PySpark Get Number of Rows and Columns

  • Post author:
  • Post category:PySpark
  • Post last modified:July 28, 2022

In this article, I will explain different ways to get the number of rows in the PySpark/Spark DataFrame (count of rows) and also different ways to get the number of columns present in the DataFrame (size of columns) by using PySpark count() function.

1. Quick Examples of Getting Number of Rows & Columns

Following are quick examples of getting the number of rows & columns.


# Get row count
rows = empDF.count()
print(f"DataFrame Rows count : {rows}")

# Get columns count
cols = len(empDF.columns)
print(f"DataFrame Columns count : {cols}")


# functions.count()
from pyspark.sql.functions import count
empDF.select(count(empDF.name)).show()
empDF.select(count(empDF.name), count(empDF.gender)).show()

# using agg
empDF.agg({'name':'count','gender':'count'}).show()

# groupby count
empDF.groupBy("dept_id").count().show()

# PySpark SQL Count
empDF.createOrReplaceTempView("EMP")
spark.sql("SELECT COUNT(*) FROM EMP").show()
spark.sql("SELECT COUNT(distinct dept_id) FROM EMP").show()
spark.sql("SELECT DEPT_ID,COUNT(*) FROM EMP GROUP BY DEPT_ID").show()

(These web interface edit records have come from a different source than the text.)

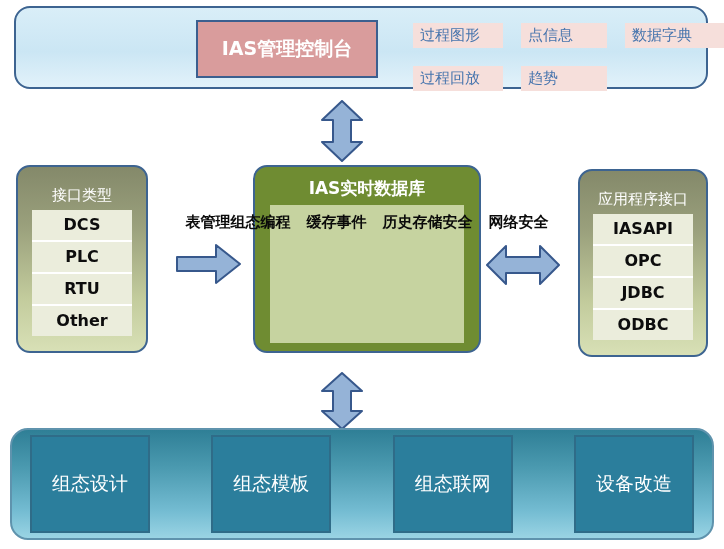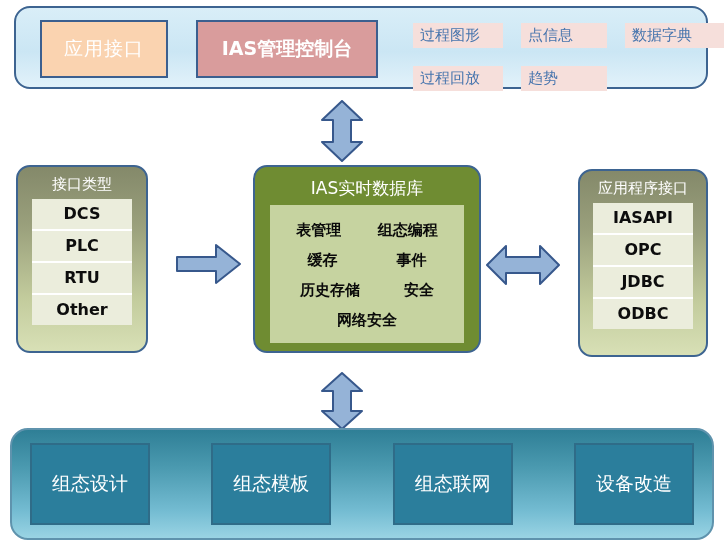--- a/index.html
+++ b/index.html
@@ -208,7 +208,6 @@
 
 <div id="top-panel">
 
-  <div id="app-interface-box">应用接口</div>
 
   <div id="console-box">IAS管理控制台</div>
 

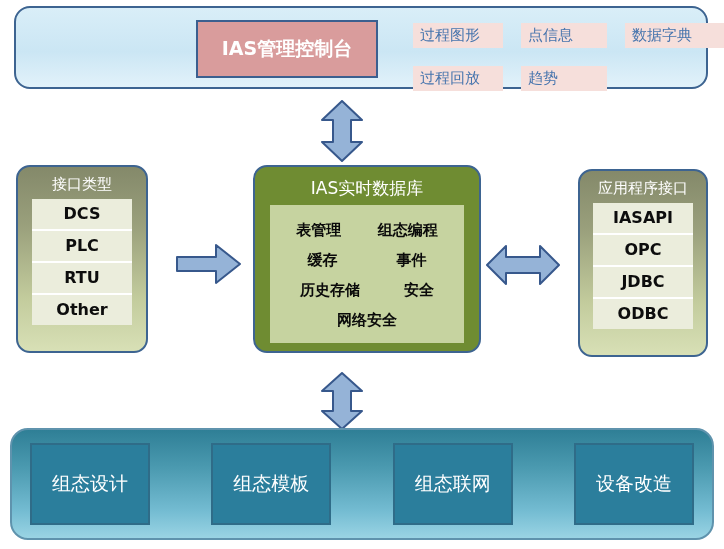--- a/index.html
+++ b/index.html
@@ -96,7 +96,7 @@
     border: 2px solid #3d6491;
     border-radius: 14px;
     background: linear-gradient(180deg, #84896a 0%, #9aa07c 32%, #c3cc9d 72%, #d8e0b6 100%);
-    padding-top: 5px;
+    padding-top: 16px;
   }
   #panel-interface-types { left: 16px;  top: 165px; width: 132px; height: 188px; }
   #panel-api            { left: 578px; top: 169px; width: 130px; height: 188px; }

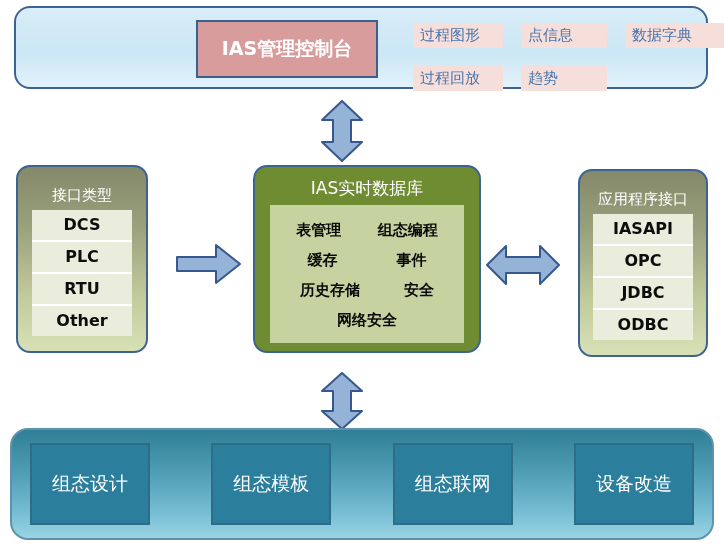--- a/index.html
+++ b/index.html
@@ -141,7 +141,7 @@
   #center-title {
     color: #ffffff;
     font-size: 17px;
-    font-weight: normal;
+    font-weight: bold;
     text-align: center;
     height: 30px;
     line-height: 30px;

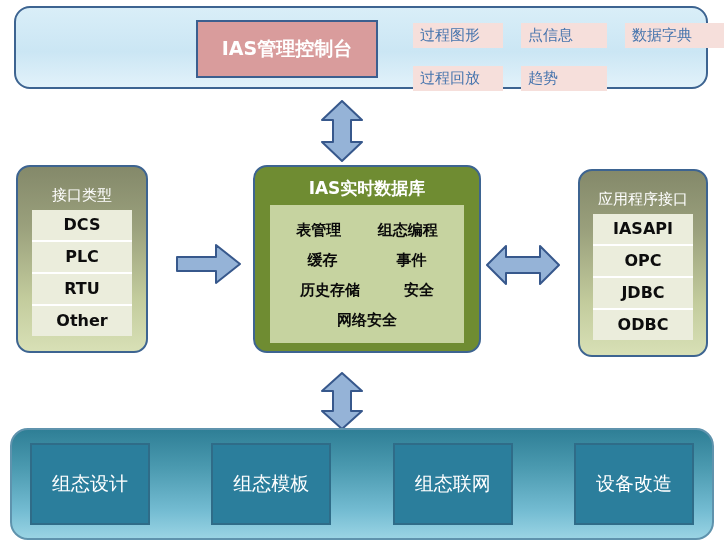--- a/index.html
+++ b/index.html
@@ -153,7 +153,7 @@
     height: 138px;
     background: #c6d3a0;
     display: flex;
-    flex-direction: column;
+    flex-direction: row;
     justify-content: center;
     padding-top: 2px;
     box-sizing: border-box;

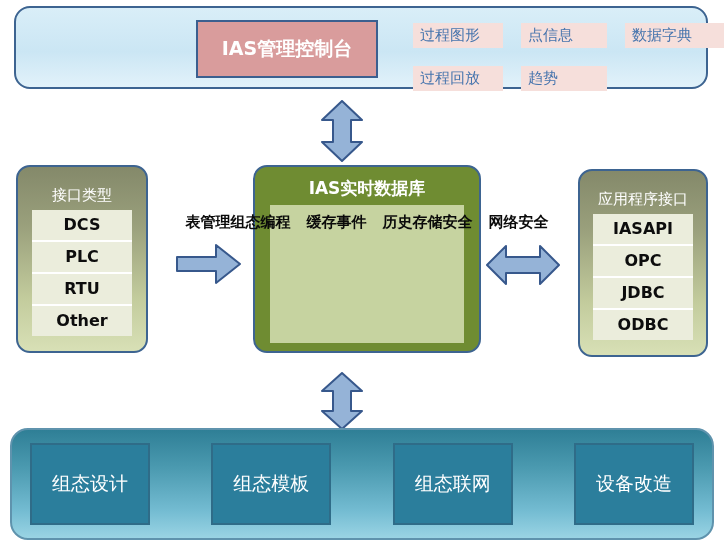--- a/index.html
+++ b/index.html
@@ -191,7 +191,7 @@
   }
   .bottom-box {
     width: 120px;
-    height: 82px;
+    height: 98px;
     box-sizing: border-box;
     border: 2px solid #2f6c88;
     background: #2b7e9c;

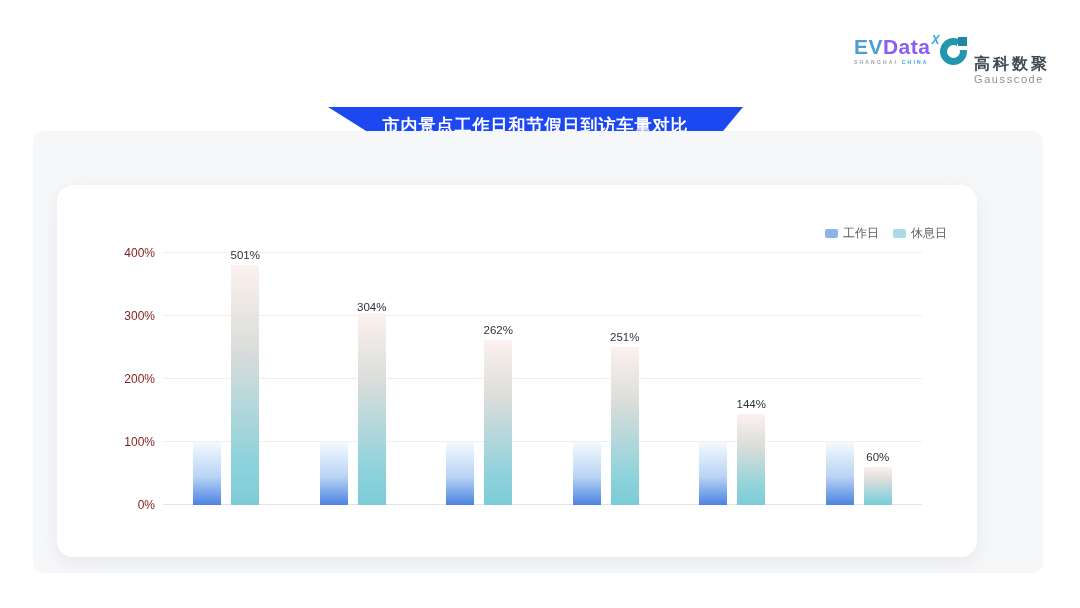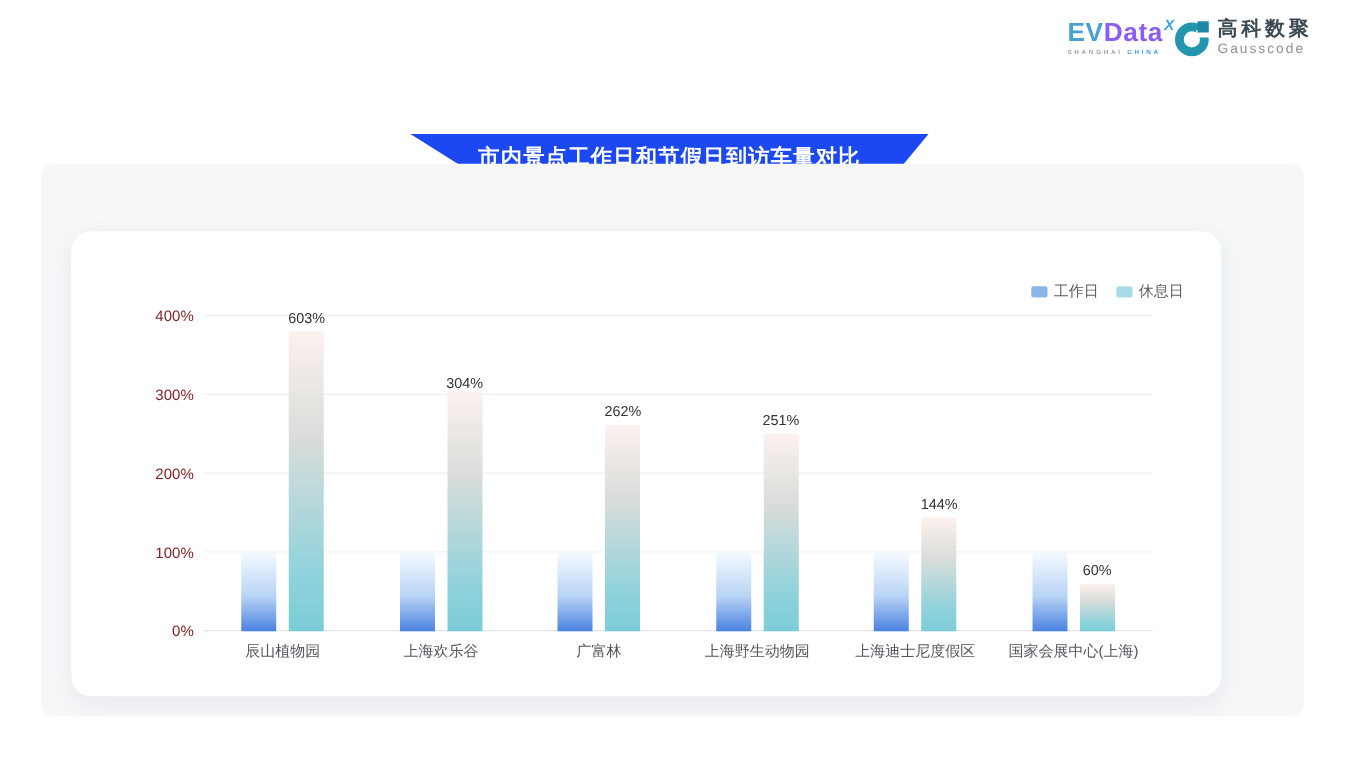--- a/index.html
+++ b/index.html
@@ -18,7 +18,7 @@
   .g-notch{position:absolute;right:-1px;top:7px;width:12px;height:6px;background:#fff;}
   .g-block{position:absolute;right:1px;top:0;width:9px;height:9px;}
   .gausscode-txt{display:flex;flex-direction:column;line-height:1;}
-  .gausscode-cn{font-size:16px;font-weight:bold;letter-spacing:3px;color:#3c4a54;}
+  .gausscode-cn{font-size:16px;font-weight:bold;letter-spacing:3px;color:#3c4a54;margin-top:40px;}
   .gausscode-en{font-size:11px;color:#8a9299;letter-spacing:1.6px;margin-top:2px;}
 
   

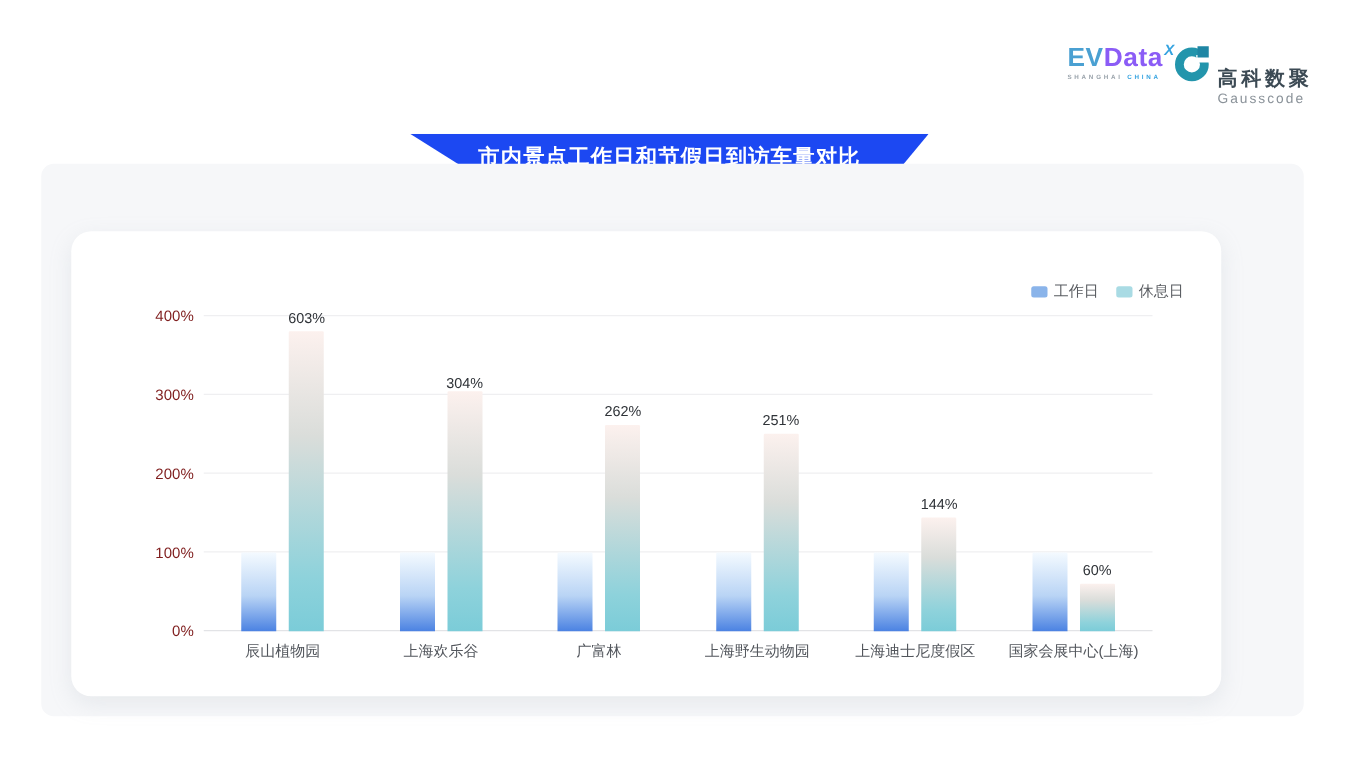--- a/index.html
+++ b/index.html
@@ -109,7 +109,7 @@
         <div class="gridline" style="bottom: 252px; background: rgb(239, 239, 241);"></div>
         <div class="bar" style="left: 30.25px; height: 63px; background: linear-gradient(rgb(244, 250, 255) 0%, rgb(185, 212, 245) 55%, rgb(75, 130, 226) 100%);"></div>
         <div class="bar" style="left: 68.25px; height: 240.03px; background: linear-gradient(rgb(252, 241, 238) 0%, rgb(218, 221, 218) 35%, rgb(142, 210, 219) 82%, rgb(123, 204, 216) 100%);"></div>
-        <div class="val-label" style="left: 82.25px; bottom: 244.03px;">603%</div>
+        <div class="val-label" style="left: 82.25px; bottom: 244.03px;">501%</div>
         <div class="bar" style="left: 156.75px; height: 63px; background: linear-gradient(rgb(244, 250, 255) 0%, rgb(185, 212, 245) 55%, rgb(75, 130, 226) 100%);"></div>
         <div class="bar" style="left: 194.75px; height: 191.52px; background: linear-gradient(rgb(252, 241, 238) 0%, rgb(218, 221, 218) 35%, rgb(142, 210, 219) 82%, rgb(123, 204, 216) 100%);"></div>
         <div class="val-label" style="left: 208.75px; bottom: 192px;">304%</div>

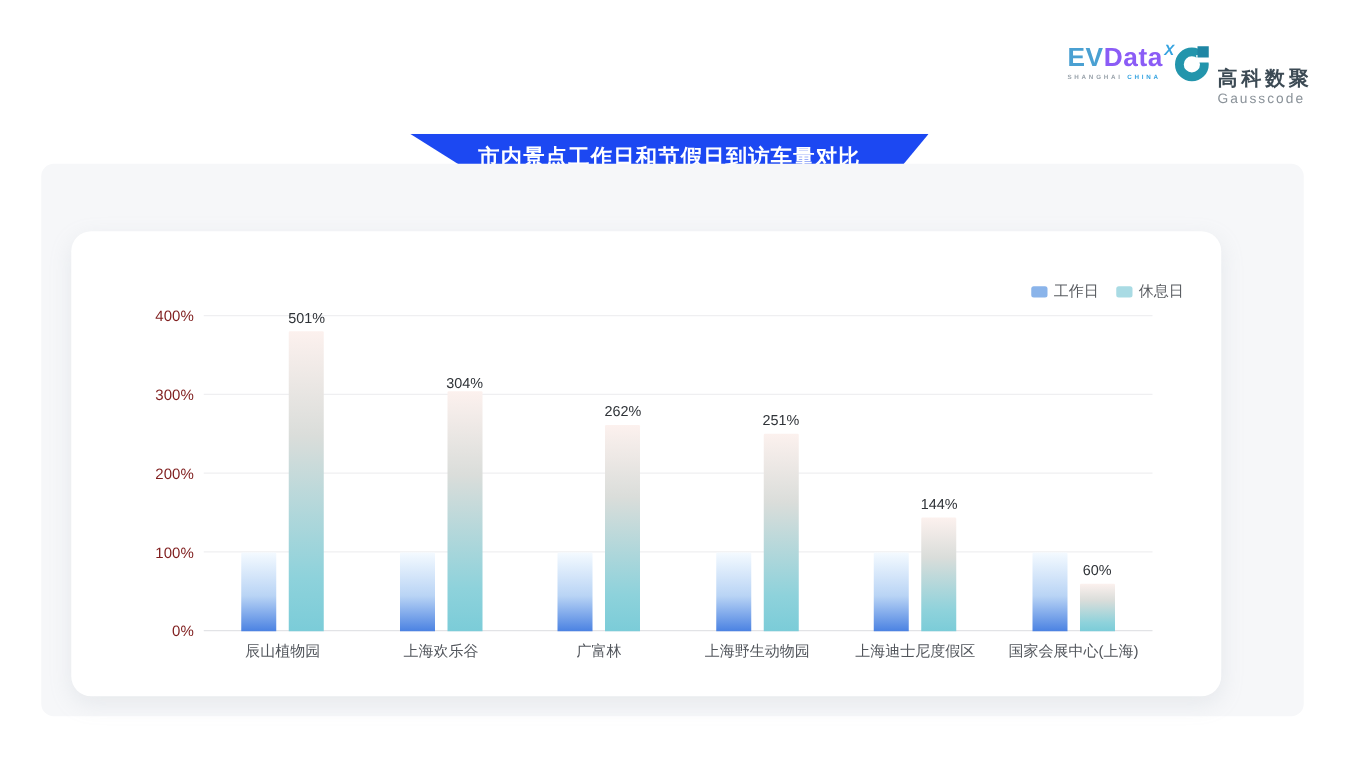--- a/index.html
+++ b/index.html
@@ -126,14 +126,6 @@
         <div class="bar" style="left: 700.75px; height: 37.8px; background: linear-gradient(rgb(252, 241, 238) 0%, rgb(218, 221, 218) 35%, rgb(142, 210, 219) 82%, rgb(123, 204, 216) 100%);"></div>
         <div class="val-label" style="left: 714.75px; bottom: 41.8px;">60%</div>
       </div>
-    <div class="xlabels">
-        <div class="xlabel" style="left: 63.25px;">辰山植物园</div>
-        <div class="xlabel" style="left: 189.75px;">上海欢乐谷</div>
-        <div class="xlabel" style="left: 316.25px;">广富林</div>
-        <div class="xlabel" style="left: 442.75px;">上海野生动物园</div>
-        <div class="xlabel" style="left: 569.25px;">上海迪士尼度假区</div>
-        <div class="xlabel" style="left: 695.75px;">国家会展中心(上海)</div>
-      </div>
   </div>
 
 </div>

Let’s create a PySpark DataFrame from List.


# Create SparkSession
spark = SparkSession.builder \
          .appName('SparkByExamples.com') \
          .getOrCreate()
         
#EMP DataFrame
empData = [(1,"Smith",10,None,3000),
    (2,"Rose",20,"M",4000),
    (3,"Williams",10,"M",1000),
    (4,"Jones",10,"F",2000),
    (5,"Brown",30,"",-1),
    (6,"Brown",30,"",-1)
  ]
  
empColumns = ["emp_id","name","dept_id",
  "gender","salary"]
empDF = spark.createDataFrame(empData,empColumns)
empDF.show()

Yields below output.

pyspark number of rows

2. PySpark Get Row Count

To get the number of rows from the PySpark DataFrame use the count() function. This function returns the total number of rows from the DataFrame. By calling this function it triggers all transformations on this DataFrame to execute.


# Get row count
rows = empDF.count()
print(f"DataFrame Rows count : {rows}")

3. PySpark Get Column Count

To get the number of columns present in the PySpark DataFrame, use DataFrame.columns with len() function. Here, DataFrame.columns return all column names of a DataFrame as a list then use the len() function to get the length of the array/list which gets you the count of columns present in PySpark DataFrame.


# Get columns count
cols = len(empDF.columns)
print(f"DataFrame Columns count : {cols}")

4. Count NULL Values

To get the count of null values in a specified column.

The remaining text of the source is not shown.